RE: [Zope-dev] Zope Server hanging :-(
I forgot to mention... our neither our z2.log or stupid_log show anything upon freezing. afterwards the stupid_log shows the failed transaction cleanup, but that's it. Tim -----Original Message----- From: Tim McLaughlin Sent: Friday, April 27, 2001 12:41 PM To: 'zope-dev@zope.org'; 'chrisw@nipltd.com' Subject: [Zope-dev] Zope Server hanging :-( Chris (and all), We seem to be having similar crashing issues. And interestingly enough, they don't seem to show up on any of our servers except the 2.3.0 upgraded to 2.3.1. 1. Hangs on anything from Pythonscript or dtml 2. top shows no significant mem or cpu usage 3. threads are all unresponsive 4. restart usually yields a .trX file (an aborted transaction I suppose) Any ideas? Maybe it was something "fixed" in 2.3.1? The causes seem to be somewhat different except that they all modify the ZODB.... Tim
I forgot to mention... our neither our z2.log or stupid_log show anything upon freezing. afterwards the stupid_log shows the failed transaction cleanup, but that's it.
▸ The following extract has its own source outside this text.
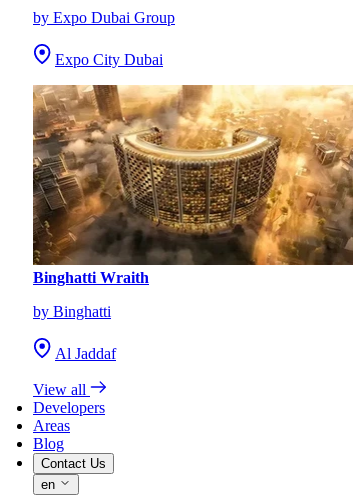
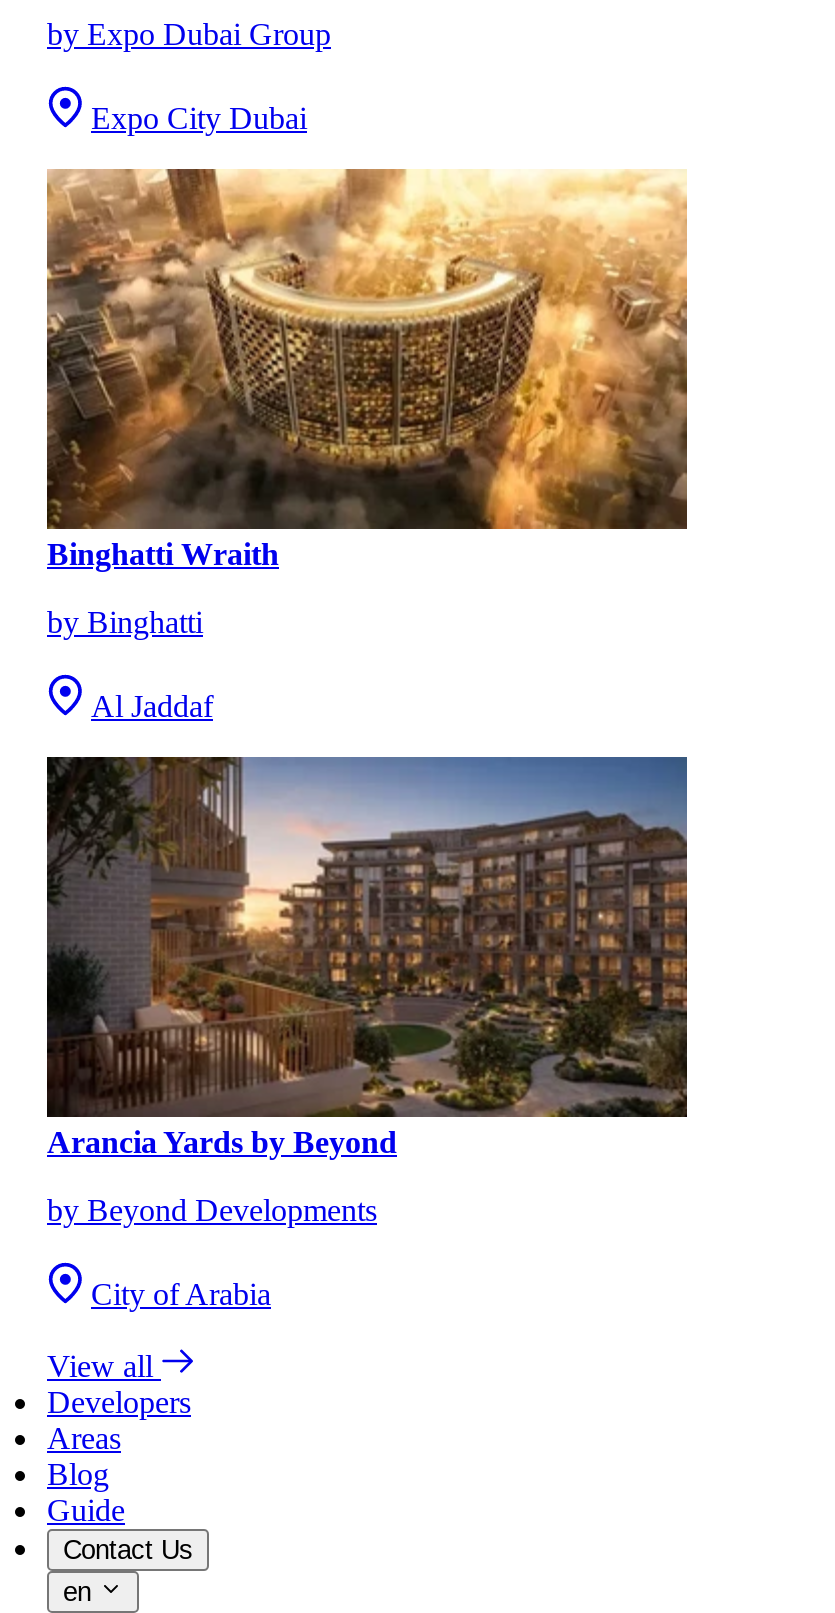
+ [image]
+ Arancia Yards by Beyond
+ by Beyond Developments
+ City of Arabia

+ Guide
Hmmm... it might be useful to turn on detailed request logging (-M logging) in the start file (see z2.py). Attached is a script that I just checked into the trunk to do analysis of the file generated by the -M log. It can help you figure out if there's a pattern to the hangs (whether it happens on a particular method, whether it happens at heavy load time, whether it happens at a particular time of day, etc.) Do you think you'd be willing to play around with it a little bit to try to discover a pattern?
Tim
-----Original Message----- From: Tim McLaughlin Sent: Friday, April 27, 2001 12:41 PM To: 'zope-dev@zope.org'; 'chrisw@nipltd.com' Subject: [Zope-dev] Zope Server hanging :-(
Chris (and all),
We seem to be having similar crashing issues. And interestingly enough, they don't seem to show up on any of our servers except the 2.3.0 upgraded to 2.3.1.
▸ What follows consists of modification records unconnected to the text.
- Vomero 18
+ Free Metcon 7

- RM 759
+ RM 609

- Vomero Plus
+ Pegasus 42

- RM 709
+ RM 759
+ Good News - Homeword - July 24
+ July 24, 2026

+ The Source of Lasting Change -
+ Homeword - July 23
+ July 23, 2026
1. Hangs on anything from Pythonscript or dtml 2. top shows no significant mem or cpu usage 3. threads are all unresponsive 4. restart usually yields a .trX file (an aborted transaction I suppose)
Any ideas? Maybe it was something "fixed" in 2.3.1? The causes seem to
be
somewhat different except that they all modify the ZODB....
Tim
_______________________________________________ Zope-Dev maillist - Zope-Dev@zope.org http://lists.zope.org/mailman/listinfo/zope-dev ** No cross posts or HTML encoding! ** (Related lists - http://lists.zope.org/mailman/listinfo/zope-announce http://lists.zope.org/mailman/listinfo/zope )
Chris McDonough wrote:
I forgot to mention... our neither our z2.log or stupid_log show anything upon freezing. afterwards the stupid_log shows the failed transaction cleanup, but that's it.
Hmmm... it might be useful to turn on detailed request logging (-M logging) in the start file (see z2.py).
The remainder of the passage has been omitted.